There are four pools at the Ruby Valley Hot Springs (plus a few hot puddles). Temperatures vary from about 90 to 115 degrees, depending on which pool you soak in and the time of year. The two smallest pools were very warm, but the bottom was so soft and silty that I immediately sank when I tried to step in them – so I definitely recommend the two bigger pools! Before you go, make sure to learn about hot spring etiquette!
One of the pools had a wooden dock that was great to sit on by the water, and allowed easier access than the soft marshy walls. But, my favorite was the biggest pool – it was the cleanest (no bugs!) and the temperature was warm but not too hot to soak for a while. This big pool had a metal ladder that made it easy to get in and also provided a place to sit. I was able to stand near the ladder (I’m 5’4″, for reference), but the pool got deeper towards the middle.
There are no amenities at the hot springs, and no fees. It’s very wild and undeveloped!

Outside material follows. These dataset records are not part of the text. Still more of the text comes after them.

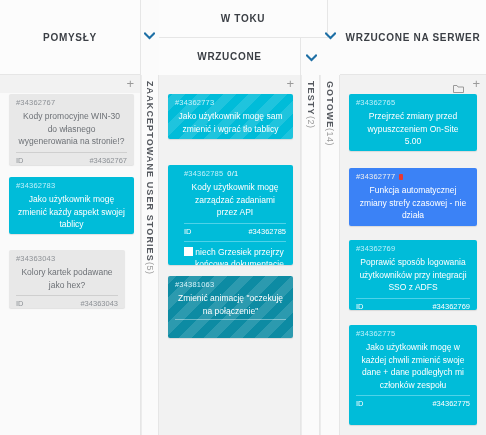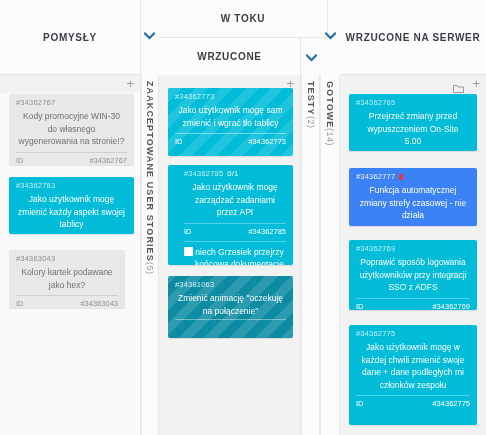--- a/index.html
+++ b/index.html
@@ -226,7 +226,7 @@
     </div>
   </div>
 
-  <div class="card cyan-striped" style="left:168px; top:88px; width:125px; height:68px;">
+  <div class="card cyan-striped" style="left:168px; top:94px; width:125px; height:45px;">
     <div class="cid">#34362773</div>
     <div class="ctitle">Jako użytkownik mogę sam zmienić i wgrać tło tablicy</div>
     <div class="sep"></div>

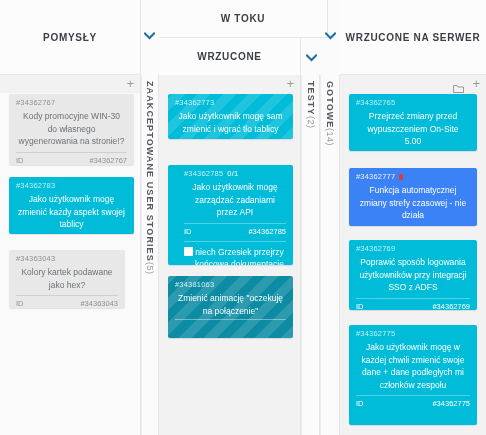--- a/index.html
+++ b/index.html
@@ -241,7 +241,7 @@
       <span>#34362785</span>
       <span class="badge-frac">0/1</span>
     </div>
-    <div class="ctitle">Jako użytkownik mogę zarządzać zadaniami przez API</div>
+    <div class="ctitle">Kody użytkownik mogę zarządzać zadaniami przez API</div>
     <div class="sep"></div>
     <div class="crow">
       <span>ID</span>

The Best Time to Visit the Ruby Valley Hot Springs
The best time of year to visit is fall or spring, when the cooler temperature of the air makes soaking in the hot water feel amazing! In the winter (November through March), snow often makes the road to the Ruby Valley Hot Springs inaccessible, so be sure to check the weather before you go. I also wouldn’t recommend making the drive down there if it’s rained a lot recently – the road is doable in dry conditions, but rain can turn the area into a muddy mess.
Leave No Trace at Ruby Valley Hot Springs
Anytime you’re outdoors, whether you’re a beginner hiker or an experienced adventurer, it’s essential that you practice Leave No Trace (LNT). LNT is a set of seven principles that help us understand our impact on the outdoors – because while we usually have good intentions, the environment is more fragile than we think, and one snap-second decision can cause damage to the environment that will take the earth years, even decades to repair.

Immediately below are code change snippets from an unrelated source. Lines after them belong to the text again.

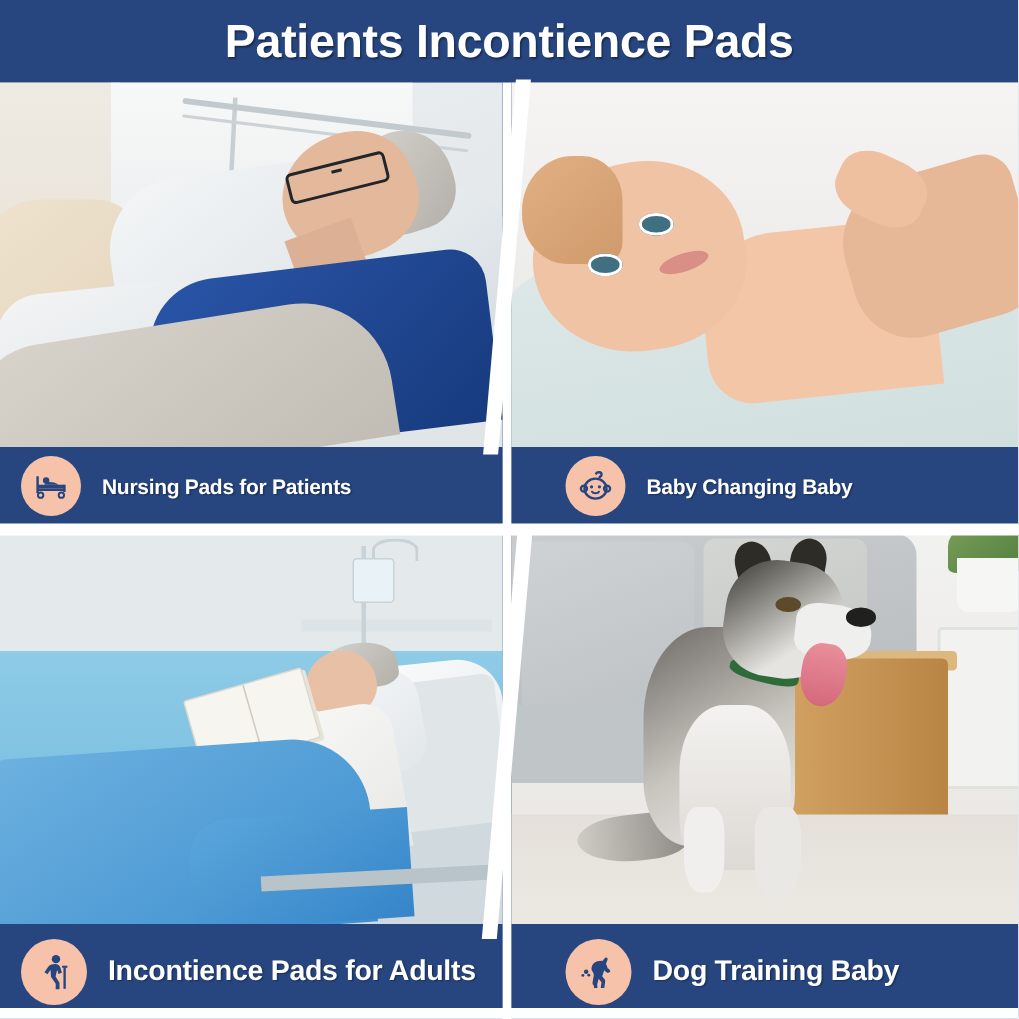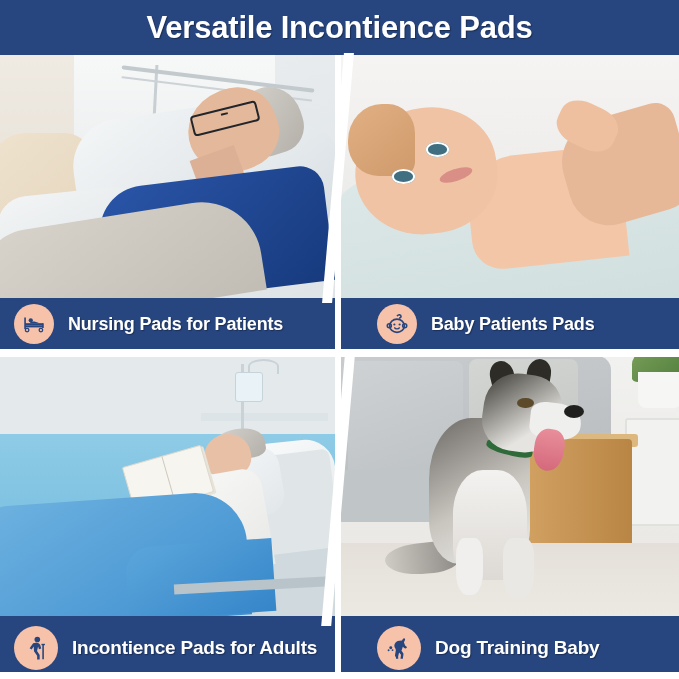--- a/index.html
+++ b/index.html
@@ -213,7 +213,7 @@
 <div id="infographic">
 
   <div class="header-bar">
-    <div class="header-title">Versatile Incontience Pads</div>
+    <div class="header-title">Patients Incontience Pads</div>
   </div>
 
   <div class="grid">

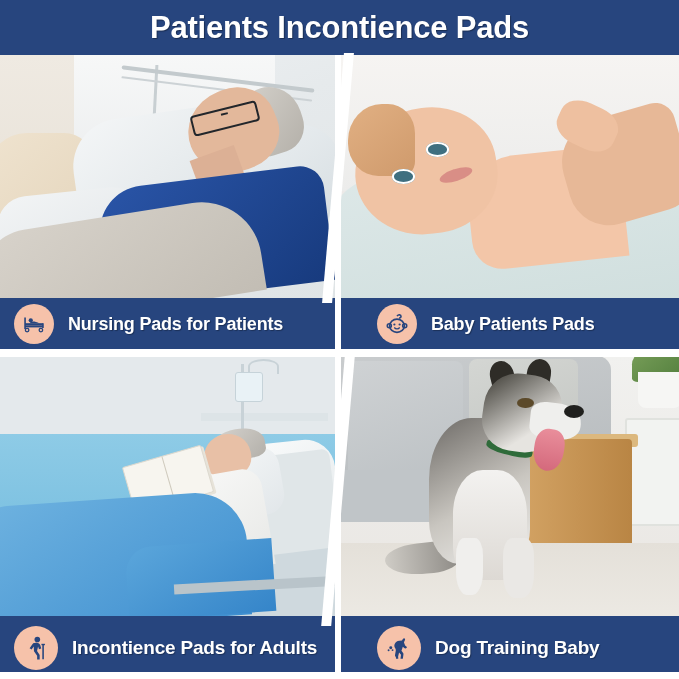--- a/index.html
+++ b/index.html
@@ -92,7 +92,7 @@
 
   .label-text {
     color: #ffffff;
-    font-size: 18px;
+    font-size: 14px;
     font-weight: bold;
     letter-spacing: -0.2px;
     text-shadow: 1px 1px 1px rgba(0,0,0,0.3);

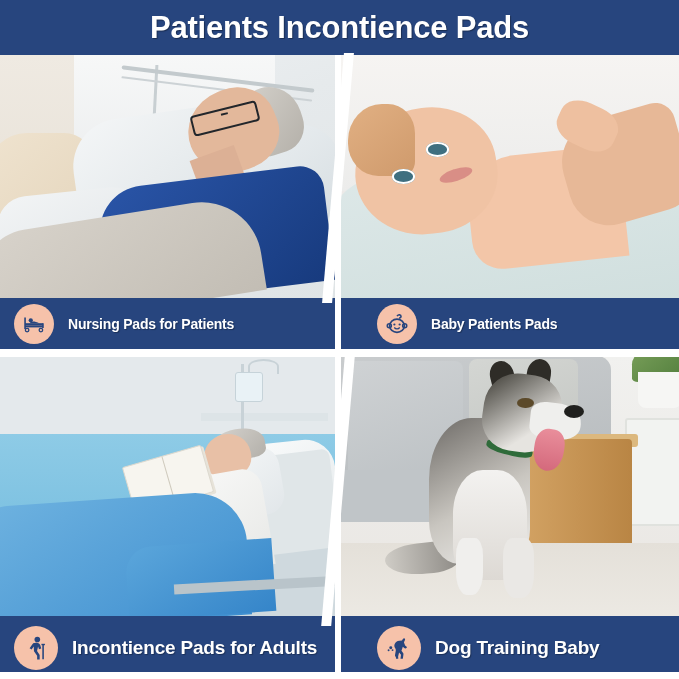--- a/index.html
+++ b/index.html
@@ -285,7 +285,7 @@
             <path d="M13.4 20.4c.7 1.5 4.5 1.5 5.2 0" fill="none" stroke="#27457E" stroke-width="1.6" stroke-linecap="round"></path>
           </svg>
         </div>
-        <div class="label-text">Baby Patients Pads</div>
+        <div class="label-text">Baby Changing Baby</div>
       </div>
     </div>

While I firmly believe everyone deserves to enjoy these amazing spots, do your part to make sure it stays clean and beautiful! Ruby Valley Hot Springs isn’t super well known, but when people don’t follow LNT, it can lead to places like this being closed forever.
Leave No Trace means enjoying the outdoors without disrupting nature, as much as it’s possible to do so. Here are the 7 principles of LNT, and how they apply when you visit the Ruby Valley Hot Springs!

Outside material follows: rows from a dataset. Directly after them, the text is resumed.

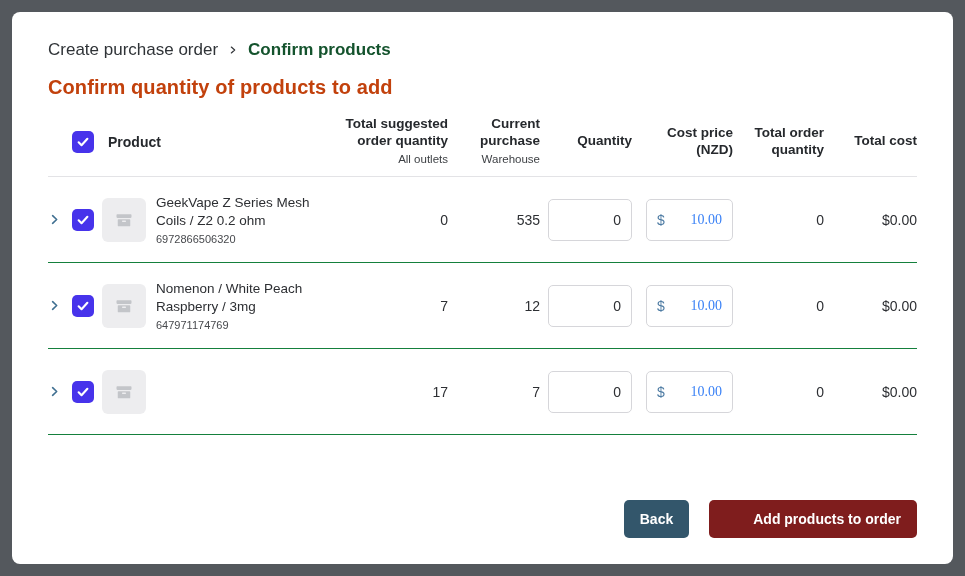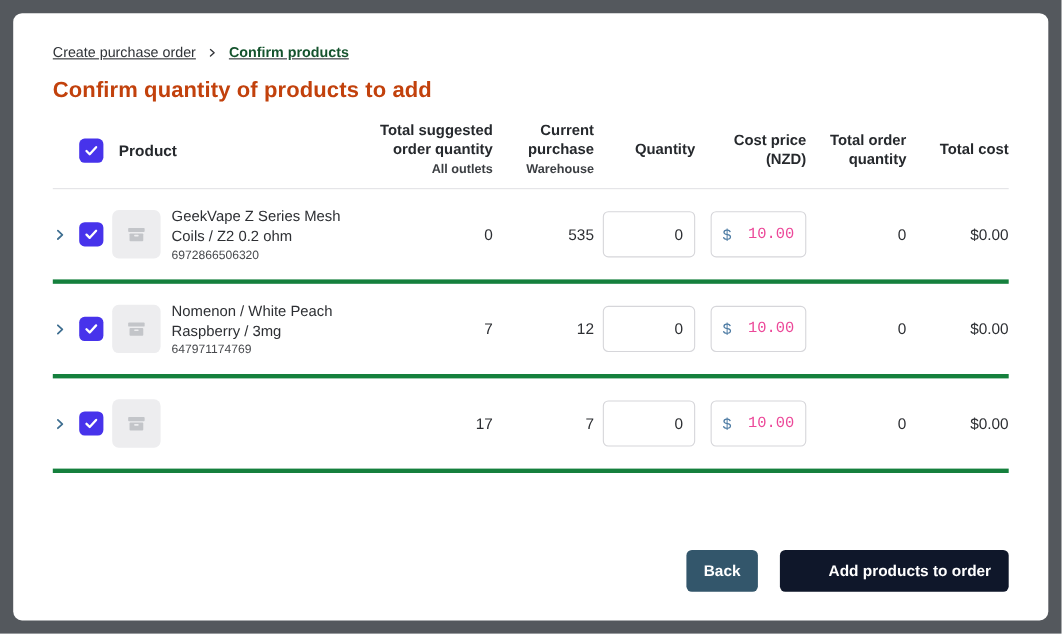--- a/index.html
+++ b/index.html
@@ -19,7 +19,7 @@
     overflow: hidden;
   }
   
-  .breadcrumb { display: flex; align-items: center; gap: 10px; font-size: 13px; color: #2f3337; margin-bottom: 16px; text-decoration: underline; }
+  .breadcrumb { display: flex; align-items: center; gap: 10px; font-size: 17px; color: #2f3337; margin-bottom: 16px; }
   .bc-current { font-weight: bold; color: #14532d; }
   .bc-sep svg { display: block; }
   

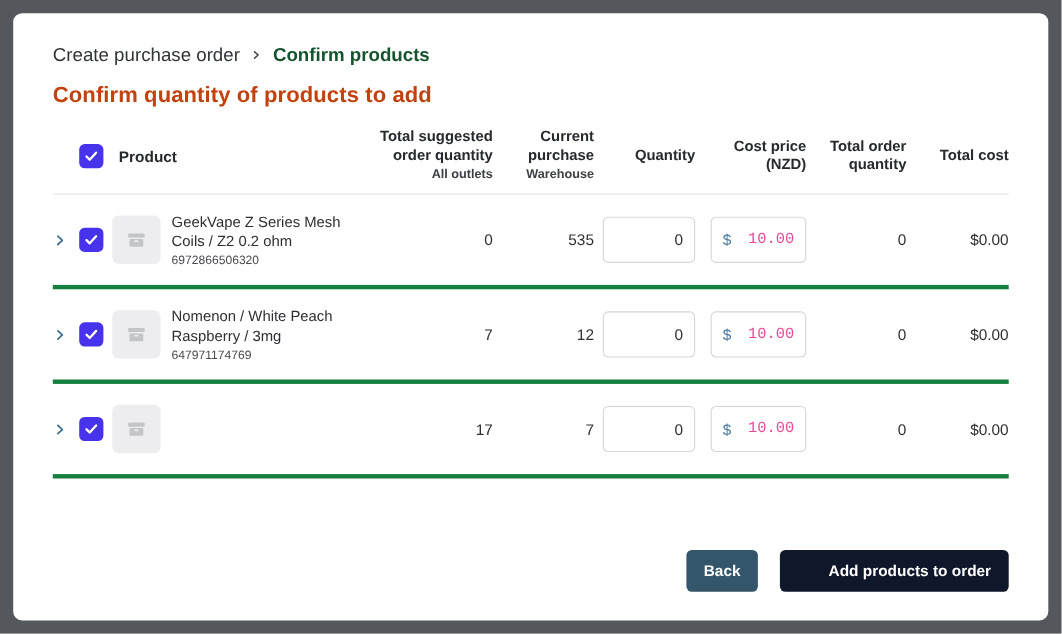--- a/index.html
+++ b/index.html
@@ -37,7 +37,7 @@
   
   .thead { min-height: 62px; border-bottom: 1px solid #e3e3e6; padding-bottom: 8px; align-items: center; }
   .thead .col { font-size: 13.5px; font-weight: bold; color: #26292d; line-height: 1.25; }
-  .thead .sub { font-size: 11.5px; font-weight: bold; color: #3c3f43; margin-top: 2px; }
+  .thead .sub { font-size: 11.5px; font-weight: normal; color: #3c3f43; margin-top: 2px; }
   .thead .col-product { padding-left: 24px; text-align: right; }
   .product-h { font-size: 14px; font-weight: bold; margin-left: 14px; color: #26292d; }
   

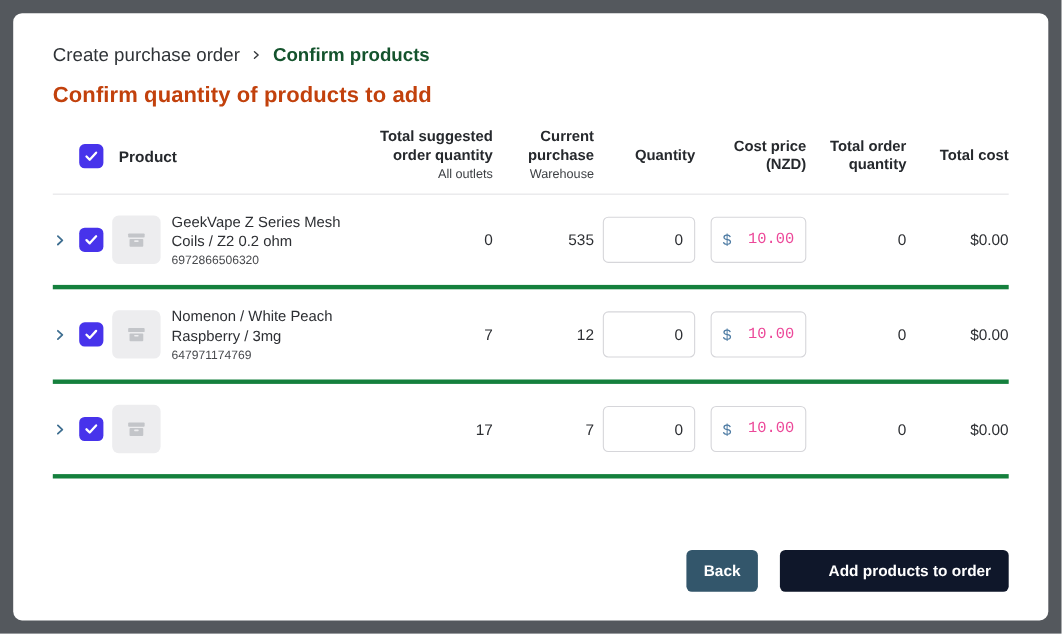--- a/index.html
+++ b/index.html
@@ -49,7 +49,7 @@
   }
   .checkbox svg { width: 14px; height: 14px; display: block; }
   
-  .row { min-height: 86px; border-bottom: 4px solid #15803d; }
+  .row { min-height: 86px; border-bottom: 1px solid #15803d; }
   .row-chevron { width: 24px; flex: 0 0 24px; display: inline-flex; justify-content: flex-start; cursor: pointer; }
   .row-chevron svg { width: 13px; height: 13px; display: block; }
   .thumb {

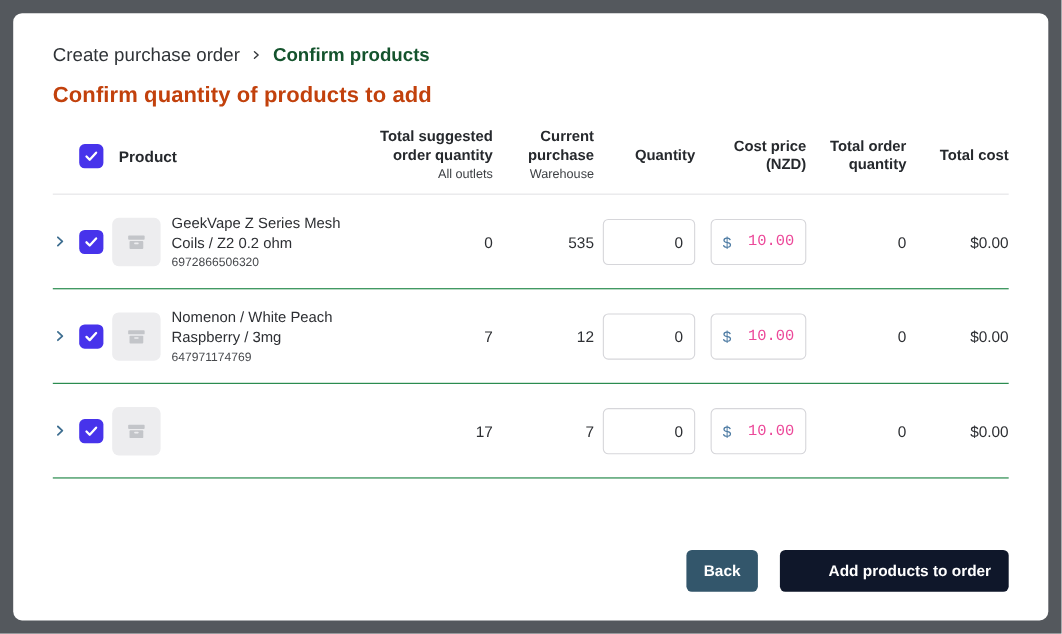--- a/index.html
+++ b/index.html
@@ -80,8 +80,8 @@
   .dollar { font-size: 14px; color: #4d7ba3; flex: 0 0 auto; }
   .cost-box input {
     width: 100%; border: none; outline: none;
-    font-family: Liberation Mono, monospace;
-    font-size: 14px; color: #ec4899; text-align: right;
+    font-family: Liberation Serif, serif;
+    font-size: 14px; color: #3b82f6; text-align: right;
     background: transparent;
   }
   

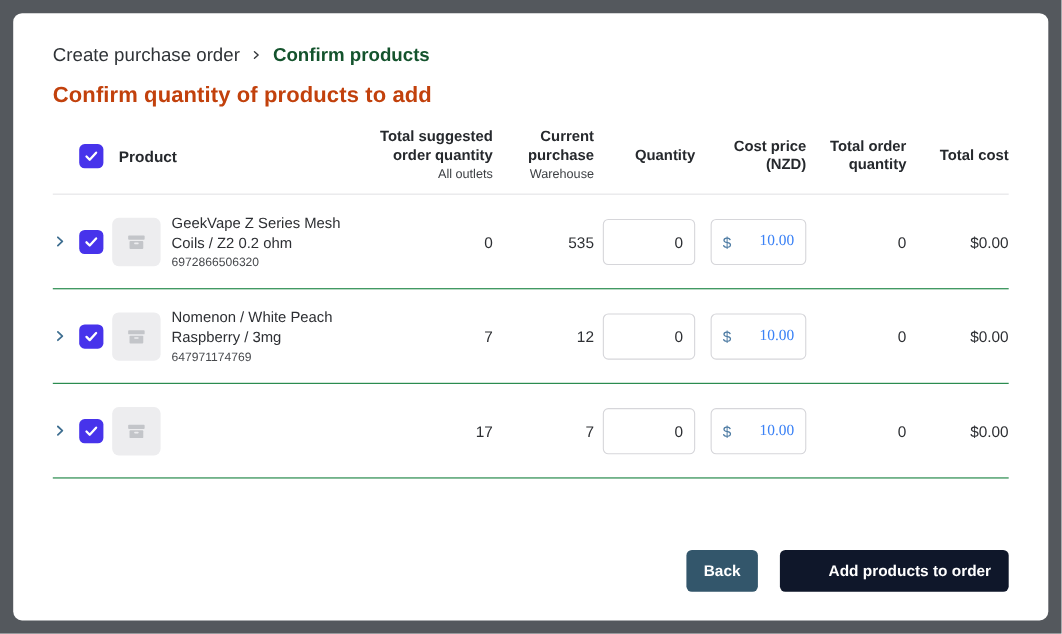--- a/index.html
+++ b/index.html
@@ -93,7 +93,7 @@
     padding: 0 16px; cursor: pointer;
   }
   .btn-back { background: #33566b; }
-  .btn-primary { background: #0f172a; padding-left: 44px; }
+  .btn-primary { background: #7f1d1d; padding-left: 44px; }
 </style>
 </head>
 <body>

- Plan ahead and prepare – read this guide, and make sure you know what to expect!
- Travel and camp on durable surfaces – no camping allowed in this area, but when you walk around, make sure to step on solid ground and avoid trampling plants as much as possible.
- Dispose of waste properly – don’t leave trash, or anything else, behind. There are no trash cans at the hot spring, so pack it out!
- Leave what you find – I know it can be tempting to take a cool rock or pick a flower, but leave these things where they belong! Animals often use these, and if everyone takes one, the area won’t be as pretty.
- Minimize campfire impacts – camping is not allowed at the hot springs.
- Respect wildlife – never approach wildlife, and never feed the animals! It’s bad for their stomachs, causes aggression, and messes with their natural patterns.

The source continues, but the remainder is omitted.